Users no longer anticipate sitting down to a computer system and having to learn it/figure it out.
They expect uniformity to the commodity systems in existence.
*Unless*, they *know* it's some new system and are expecting to figure it out--but in that case, they *expect* it to be the same everywhere they go.
Thus "Linux" is not the best name to use. Really, you'd have to distinguish by saying the distro name. Eg, "Android"--everyone knows what to expect--there are small variations, but they all work essentially the same--no worse than differences in version of Windows.
Thus, "Linux on the Desktop" is a misnomer. It really should be "Ubuntu on the desktop" or "Suse on the desktop" or "Debian on the desktop". So really, it's two problems:
1) which distro is defacto standard (there will never be one--intractable problem)
2) for said distro, what keeps it from becoming a good desktop alternative to Windows and Mac? (see problem #1, and issues above)
Between your post and mine, the dichotomy/disagreement has been made clear.

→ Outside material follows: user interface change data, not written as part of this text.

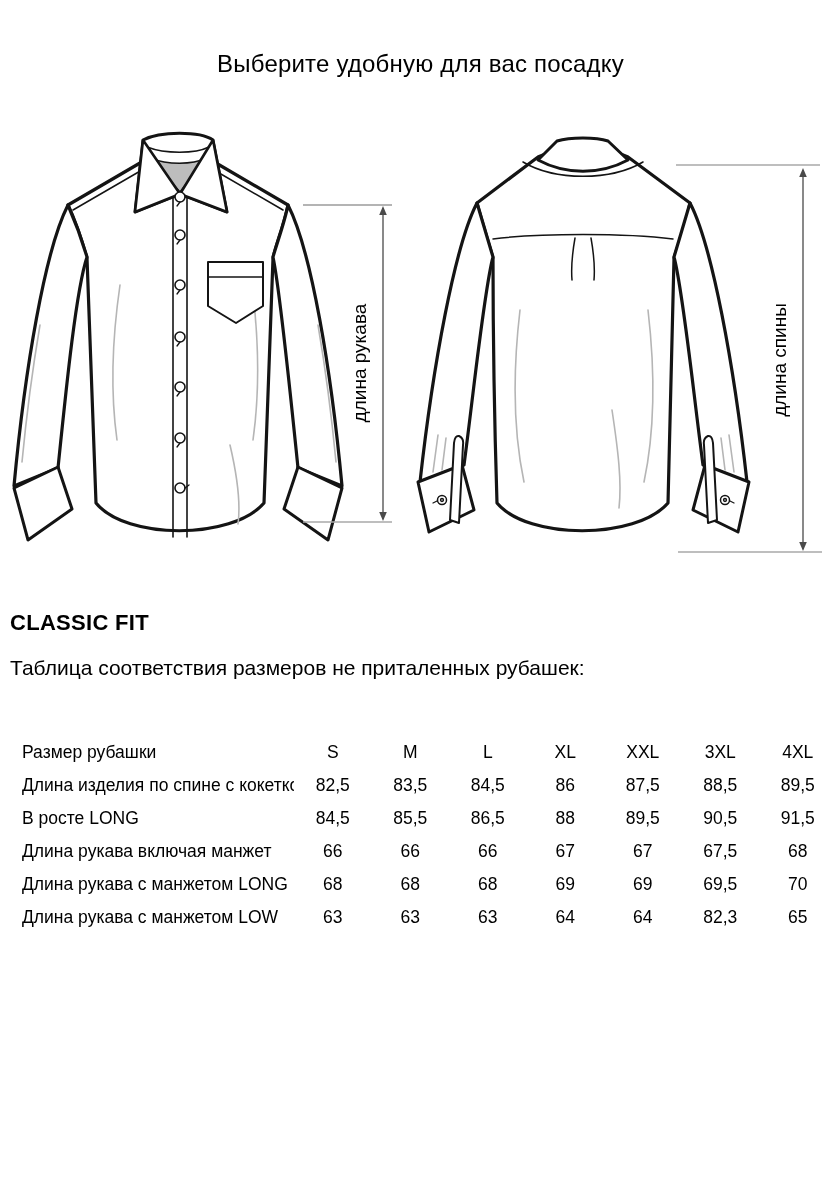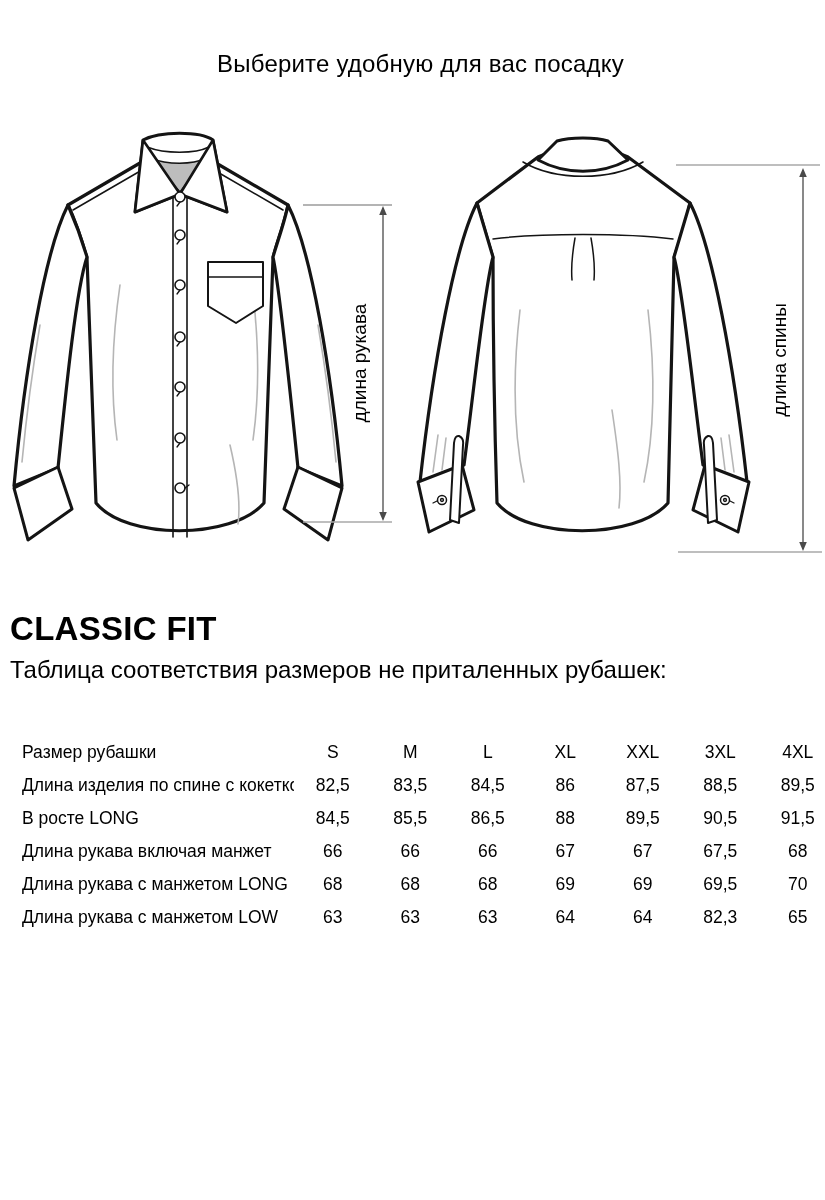--- a/index.html
+++ b/index.html
@@ -16,7 +16,7 @@
   .diagram svg{display:block;}
   .dim-label{font-size:19px;fill:#000;}
   .fit-heading{
-    position:absolute;top:610px;left:10px;font-size:33px;font-weight:bold;
+    position:absolute;top:610px;left:10px;font-size:22px;font-weight:bold;
     letter-spacing:0.3px;
   }
   .fit-subtitle{position:absolute;top:656px;left:10px;font-size:24px;}

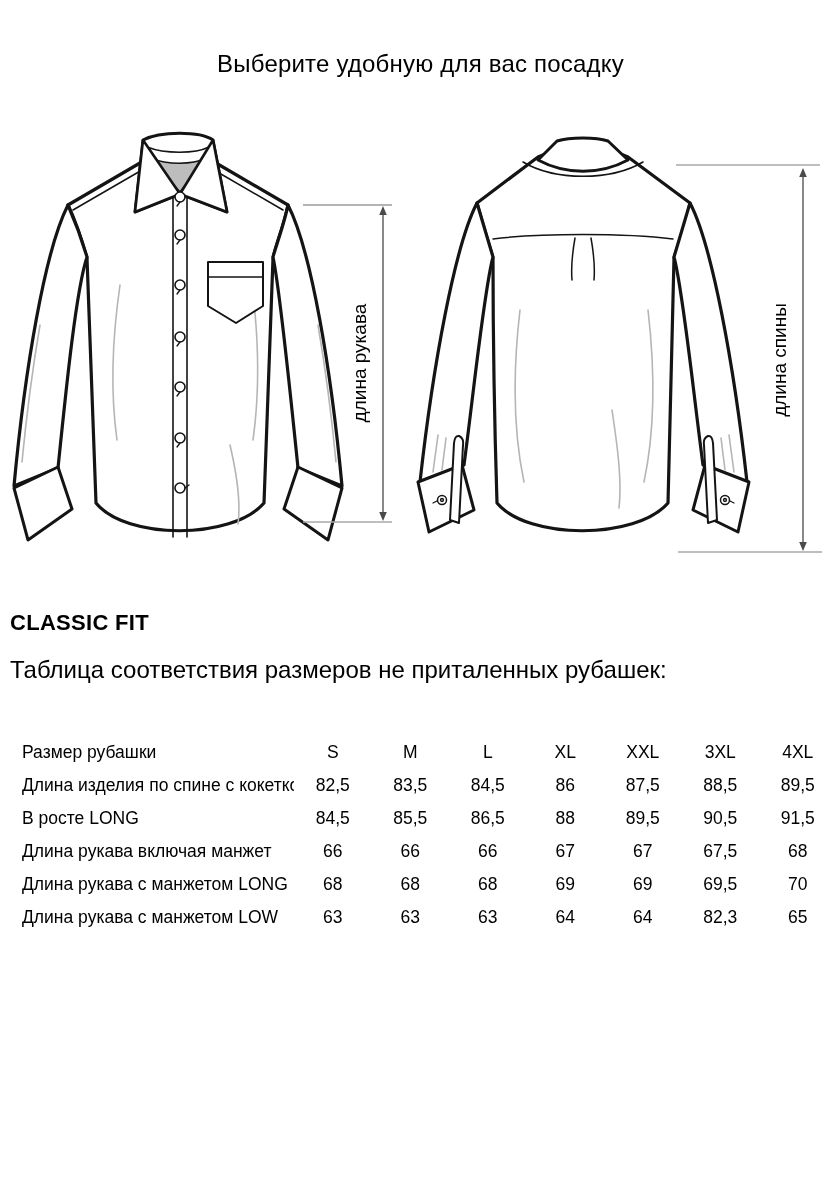--- a/index.html
+++ b/index.html
@@ -19,7 +19,7 @@
     position:absolute;top:610px;left:10px;font-size:22px;font-weight:bold;
     letter-spacing:0.3px;
   }
-  .fit-subtitle{position:absolute;top:656px;left:10px;font-size:24px;}
+  .fit-subtitle{position:absolute;top:656px;left:10px;font-size:21px;}
   table.sizes{
     position:absolute;top:736px;left:12px;width:800px;
     border-collapse:collapse;table-layout:fixed;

There are two views of users, computing, what computing is for, and what useful computing actually is at work in this discussion. Another way to say what I was saying is that broader Linux community's ideas of what computing is for and what a user is like are very different from the ideas that are in the economic mainstream.
Rather than respond to your points, I'd like to draw them into relief and point to them. You've made good points with respect to a particular set of goals and a particular value system. But the continuous questions about Linux on the desktop that we see on Slashdot suggest that there is some ambivalence in the Linux world about the ways in which meeting these goals and these values does not seem to lead to widespread adoption.
The stalemate (a decade-old, at least, one) is crystallized by the way in which the Linux community does not want to change its goals and values, yet wants somehow to enjoy widespread adoption. The two are not compatible; to enjoy widespread adoption, Linux must share the goals of the people walking around Best Buy right now. If the broader community wants to distance themselves from these people and these goals, it is destined to fight windmills for a long time when it comes to widespread adoption.
Better, to my eye at least, to simply concede on that point and enjoy the system that exists, understanding that for the limited userbase that it has, it is probably currently the best choice.
Or: You can have users that are not developers or you can have users that are also developers, but there is a distinct limit on the degree to which you can have both groups with the same product.